I was actually glad Kate didn’t want to talk about it until lunch, because at that moment I was so irritated with Richard I just wanted to call him up and give him a piece of my mind. That kid was on my shit list for taking it upon himself to tell Kate what happened. It took two to tango and it should have taken two to tell!

I would have called Richard, but Kate wasn’t that far from my desk and I didn’t want her to hear that conversation. Instead, I sent him a text, “Did you tell Kate about that night after the Social Media party?”

To my surprise, Richard called me back immediately. I picked up, my voice low. “Richard,” I whispered. “I can’t talk about this here.”

“I know,” he said. “So just listen.” Richard told me that he had been telling Kate about this job he was close to getting, and how he’d made an off hand comment about how the office was mostly guys, but maybe that was a good thing because hooking up with co-workers had always gotten him into trouble. Kate latched on to Richard’s plural use of ‘co-workers’ and demanded to know if something had happened between him and I, and at that point he felt he couldn’t lie to her, so he told her there had been a drunken kiss after the Social Media party but that was all.

“I’m sorry,” he said. “It was an innocent slip but once she asked me directly about it, I felt I couldn’t lie.”

“You could have at least given me a heads up about what I was walking into this morning,” I whispered.

“She seemed fine when we left!” he said. “I didn’t think she would say anything to you.”

“Well, she did, and she is pissed,” I said. “I have to go.”

“Wait,” Richard said. He groaned, but didn’t say anything else.

“What?” I pressed.

“I keep making a mess of things with you. I just feel like such a dick.”

“You are a dick, Richard!” I exhaled. “But whatever, maybe it’s for the best that she knows.
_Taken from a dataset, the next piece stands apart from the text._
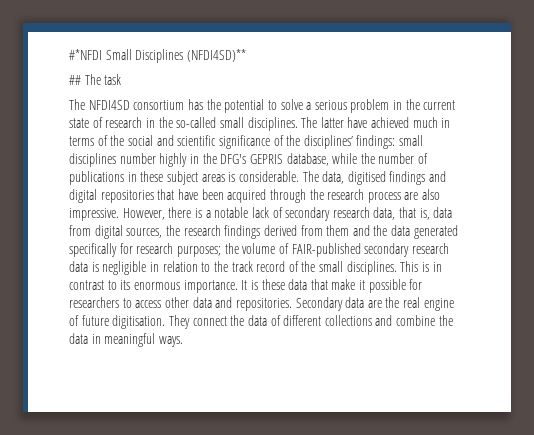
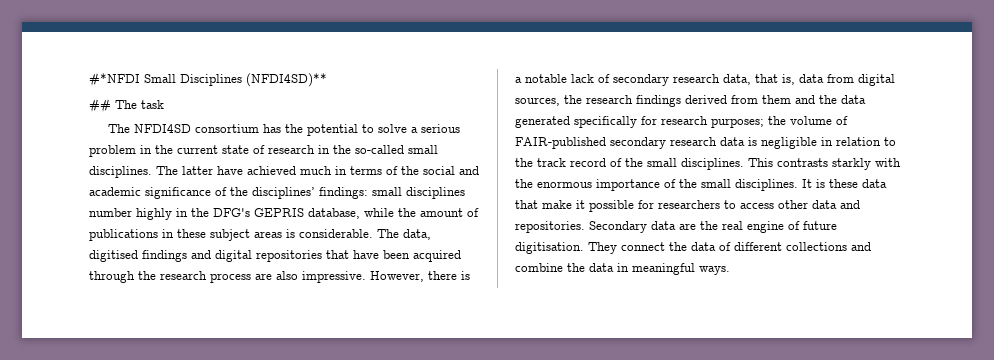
- The latter have achieved much in terms of the social and scientific significance of the disciplines’ findings: small disciplines number highly in the DFG's GEPRIS database, while the number of publications in these subject areas is considerable.
+ The latter have achieved much in terms of the social and academic significance of the disciplines’ findings: small disciplines number highly in the DFG's GEPRIS database, while the amount of publications in these subject areas is considerable.
- This is in contrast to its enormous importance.
+ This contrasts starkly with the enormous importance of the small disciplines.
I feel like Kate is mad but not so mad she’s never going to speak to me again. At least it’s out. It was kind of eating at me.”

Richard and I hung up and I made myself busy until lunchtime. Around 12:30, I knocked on the wall to Kate’s cubicle. “Want to go?” I asked.

Kate gathered her things and we rode the elevator down to the street in silence.

Once we were outside, Kate said, “I don’t even really care that you guys kissed. I care that you didn’t tell me and you guys kept this secret from me and I look like the idiot.”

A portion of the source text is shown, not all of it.